Input data =
[Start of section]

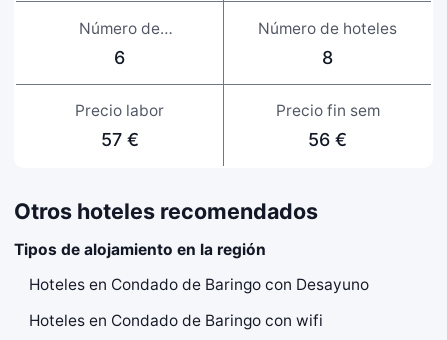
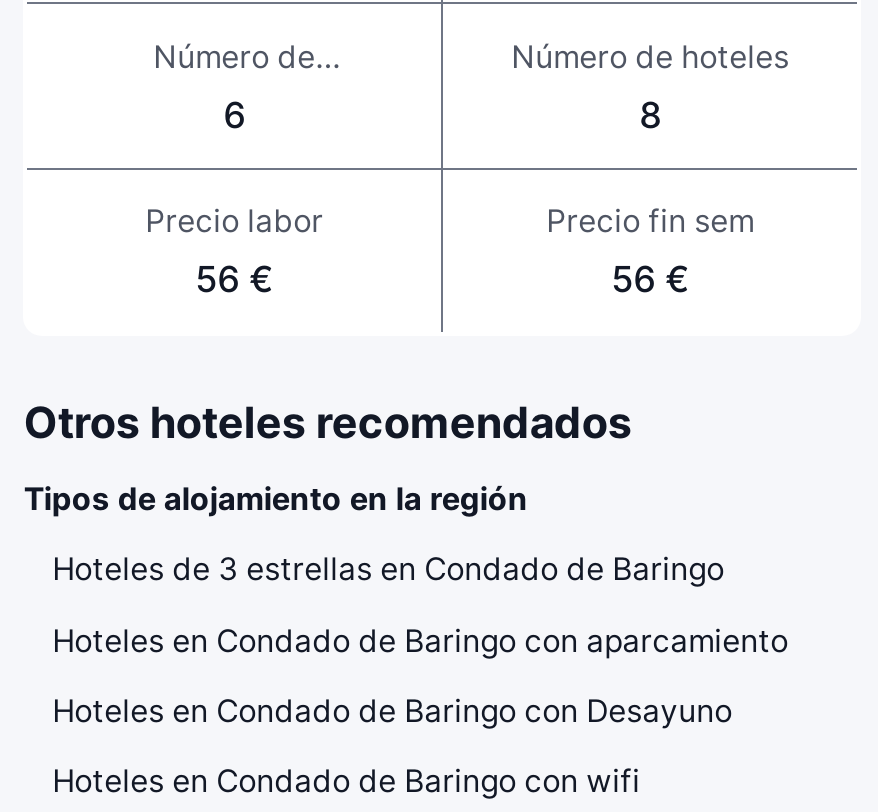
- 57 €
+ 56 €

+ Hoteles de 3 estrellas en Condado de Baringo
+ Hoteles en Condado de Baringo con aparcamiento
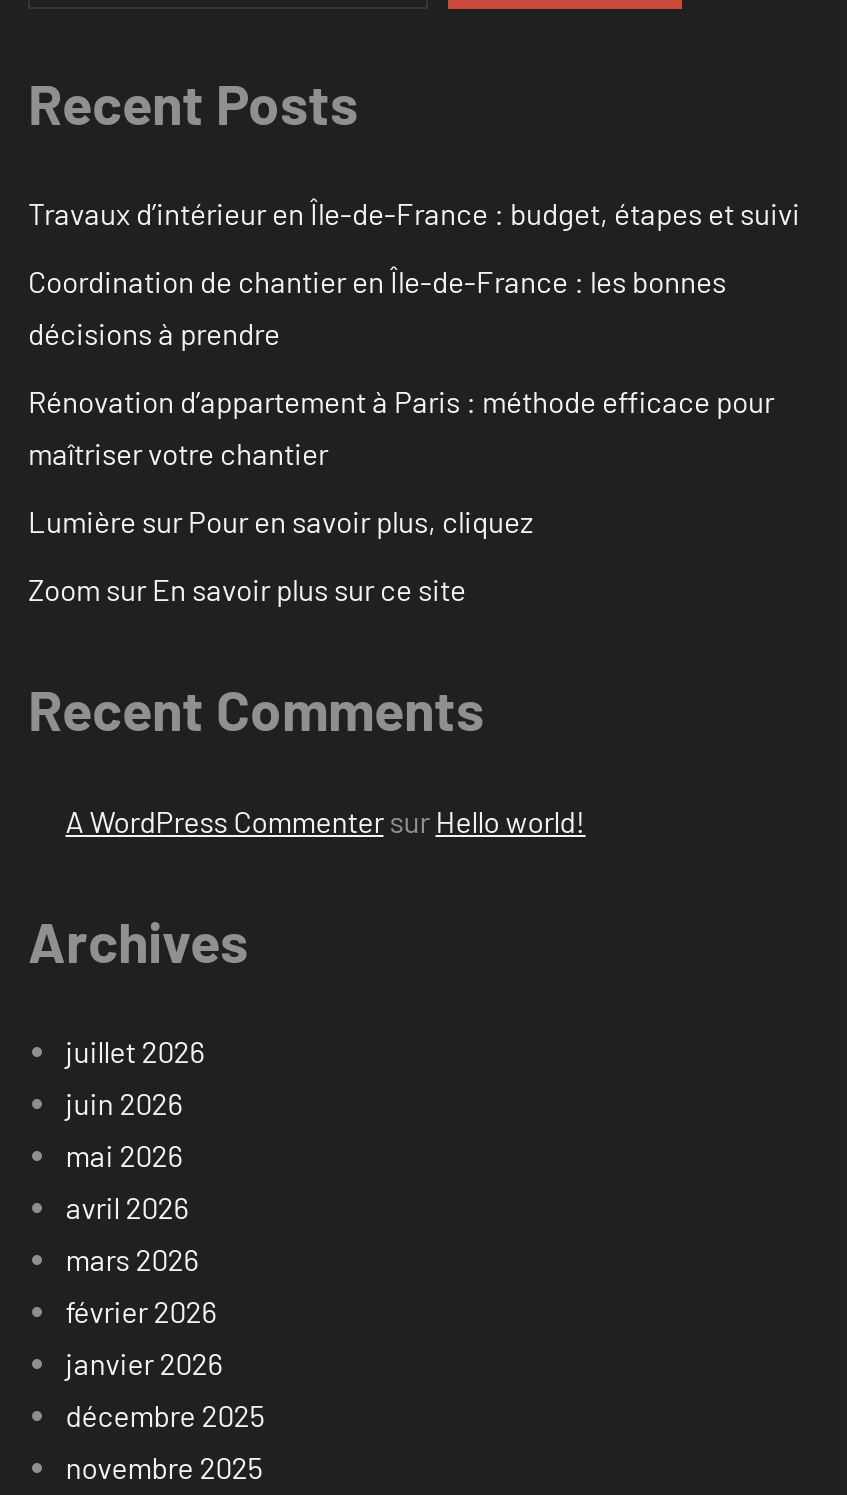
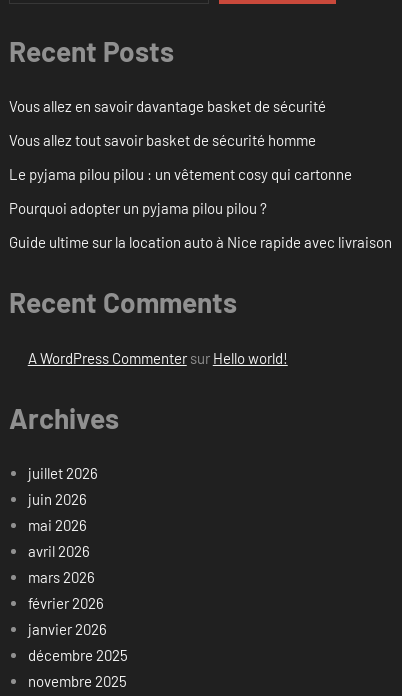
- Travaux d’intérieur en Île-de-France : budget, étapes et suivi
+ Vous allez en savoir davantage basket de sécurité

- Coordination de chantier en Île-de-France : les bonnes
- décisions à prendre
+ Vous allez tout savoir basket de sécurité homme

- Rénovation d’appartement à Paris : méthode efficace pour
- maîtriser votre chantier
+ Le pyjama pilou pilou : un vêtement cosy qui cartonne

- Lumière sur Pour en savoir plus, cliquez
+ Pourquoi adopter un pyjama pilou pilou ?

- Zoom sur En savoir plus sur ce site
+ Guide ultime sur la location auto à Nice rapide avec livraison
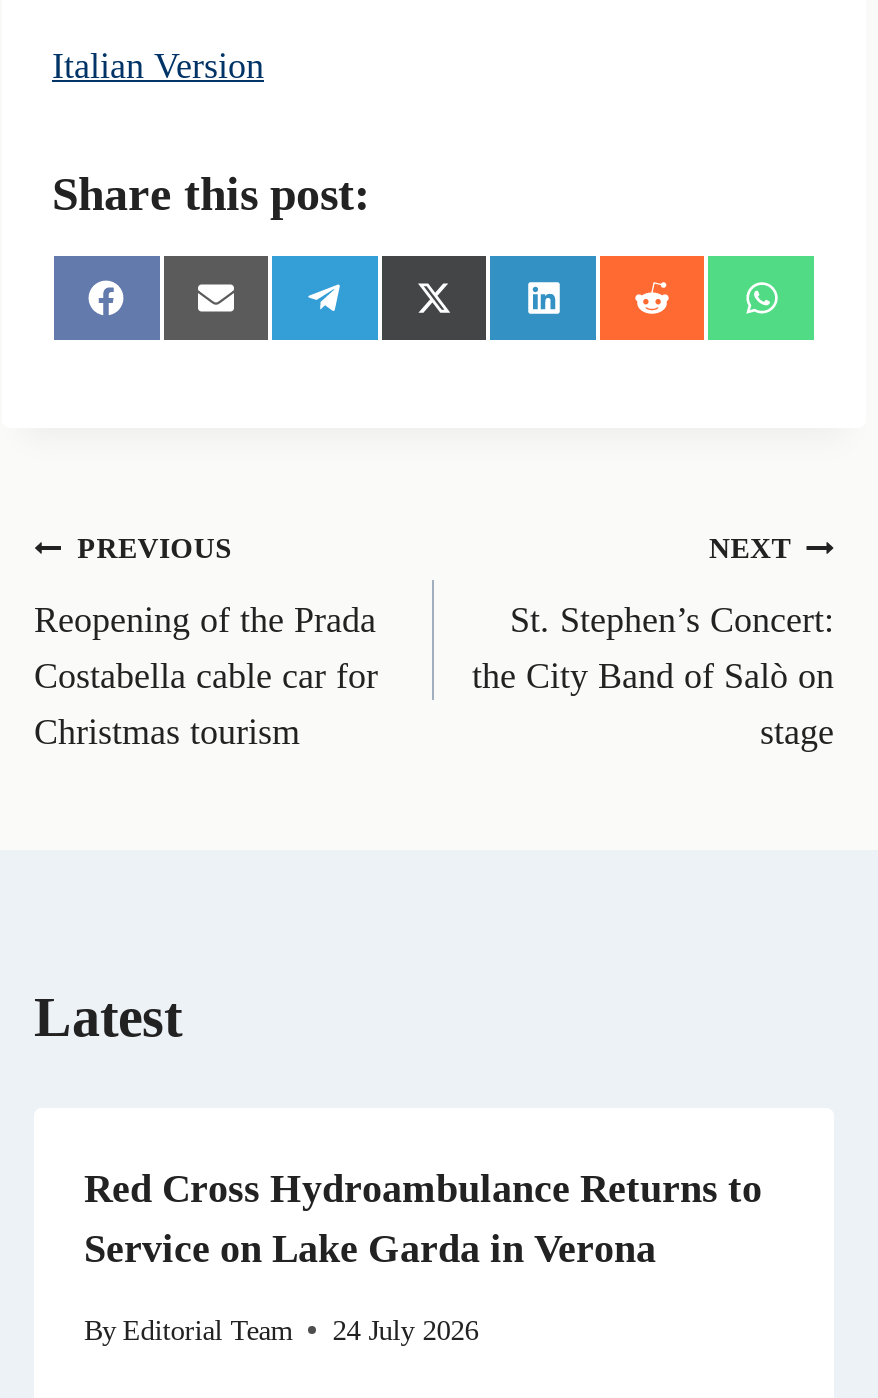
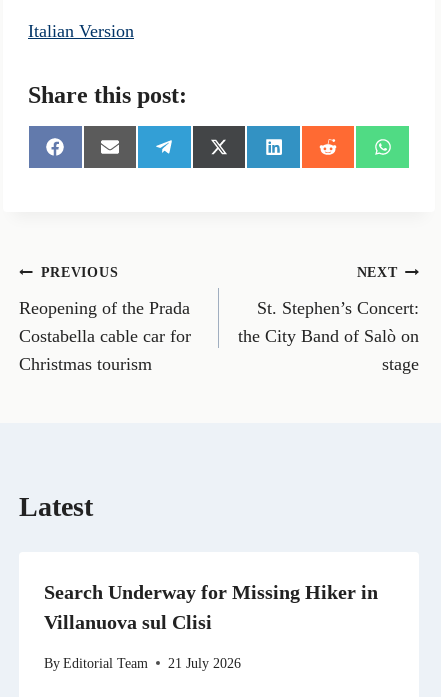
- Red Cross Hydroambulance Returns to
- Service on Lake Garda in Verona
+ Search Underway for Missing Hiker in
+ Villanuova sul Clisi

- By Editorial Team 24 July 2026
+ By Editorial Team 21 July 2026
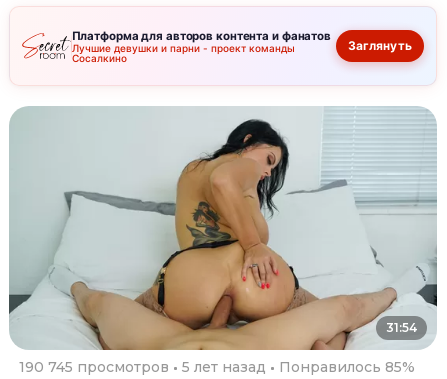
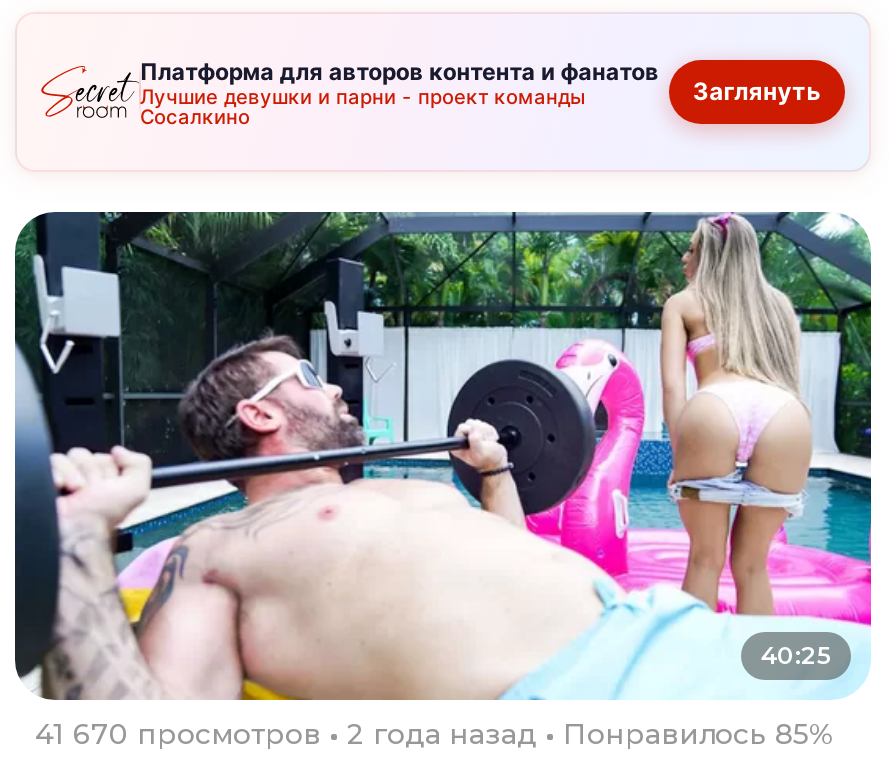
- [image]
- 31:54
+ [image]
+ 40:25

- 190 745 просмотров
+ 41 670 просмотров

- 5 лет назад
+ 2 года назад
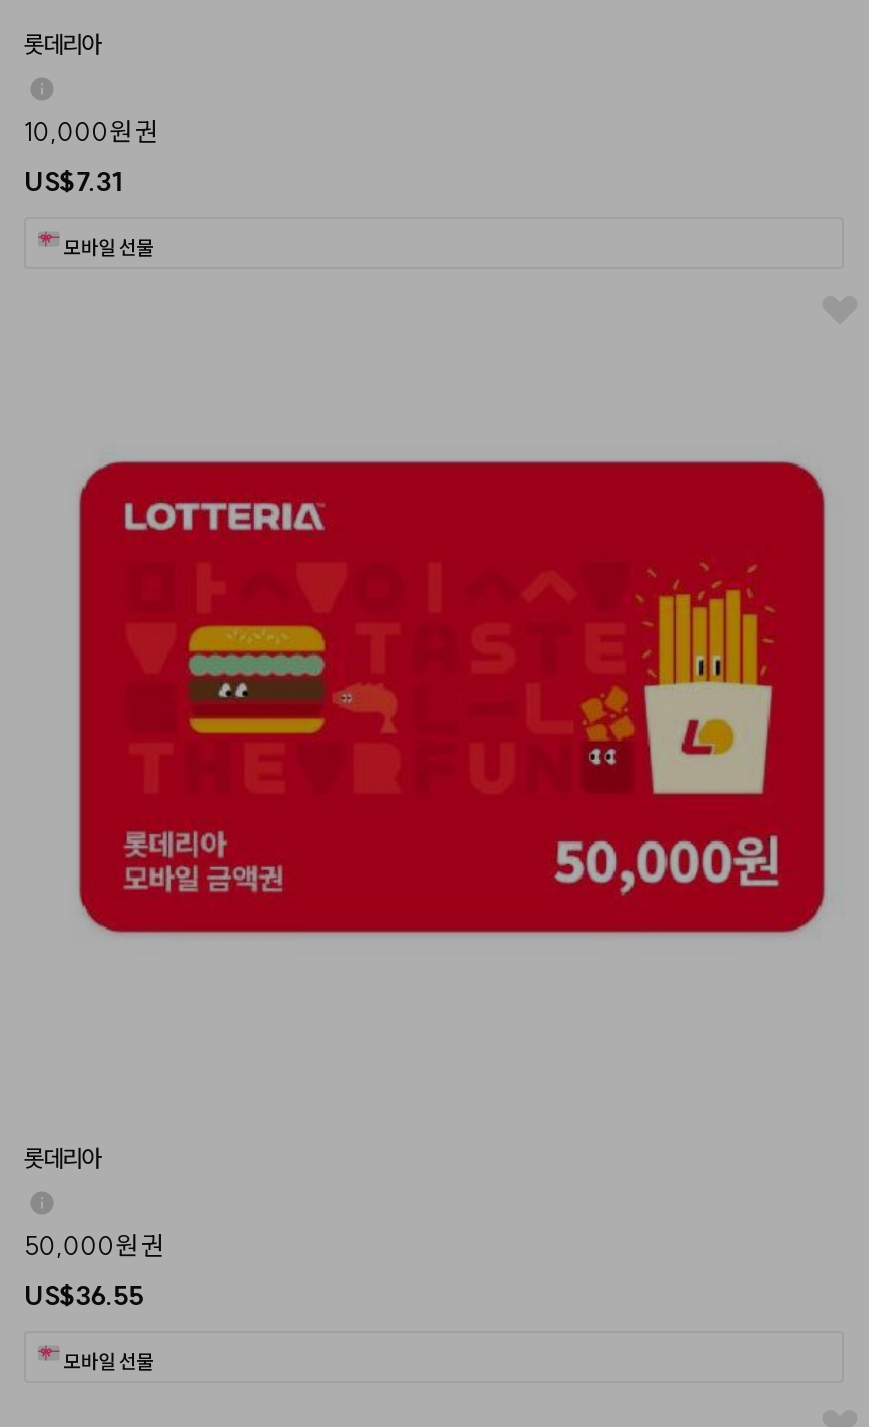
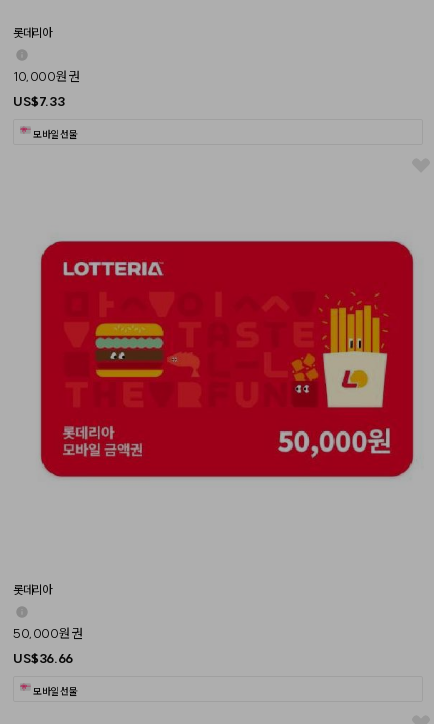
- US$7.31
+ US$7.33

- US$36.55
+ US$36.66
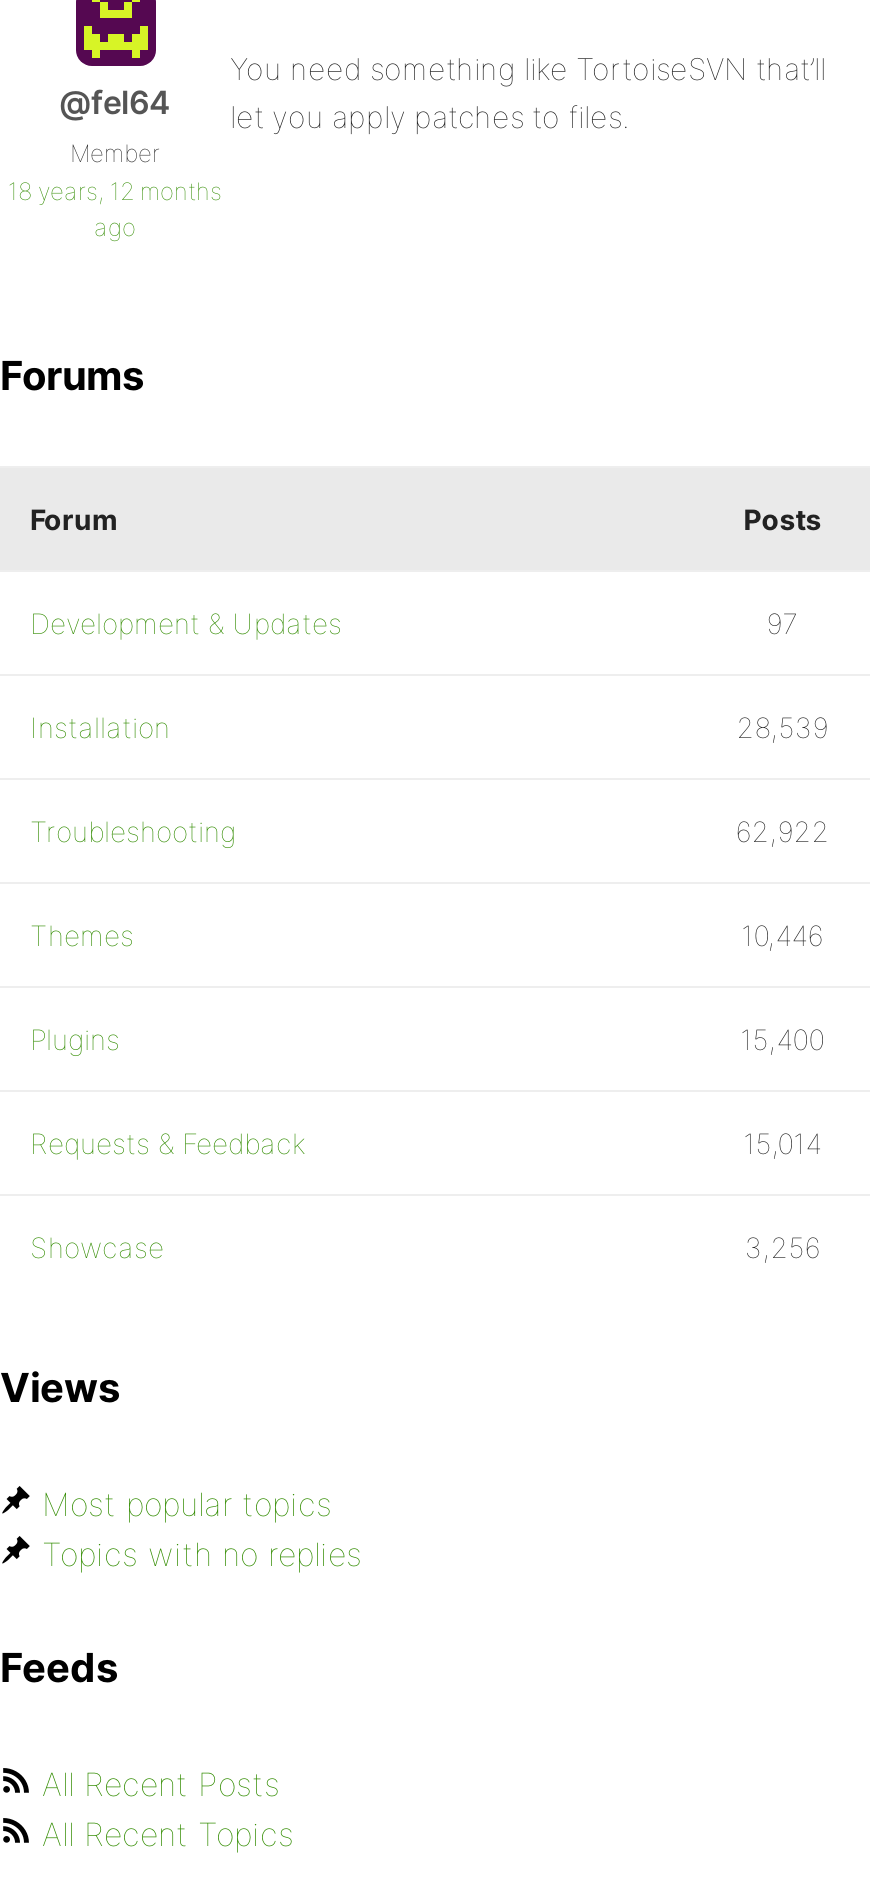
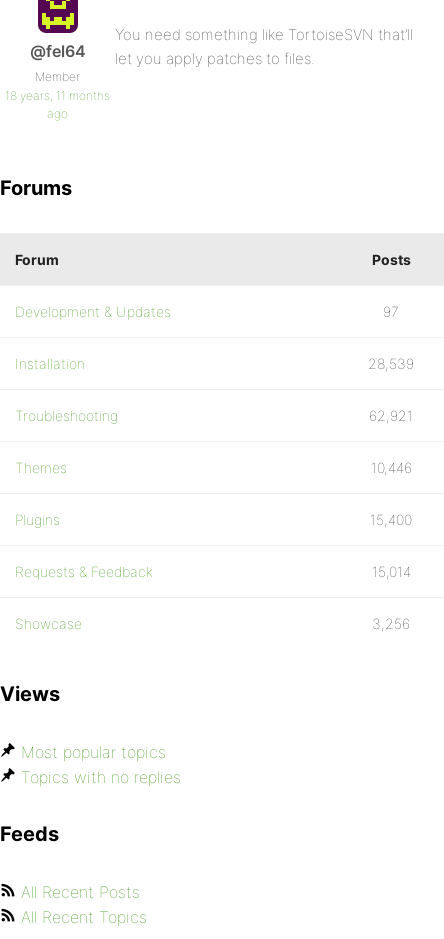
- 18 years, 12 months
+ 18 years, 11 months

- 62,922
+ 62,921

[End of section]

What to do = Show the lines above that have the word "chantier".

Finished task =
- Coordination de chantier en Île-de-France : les bonnes
- maîtriser votre chantier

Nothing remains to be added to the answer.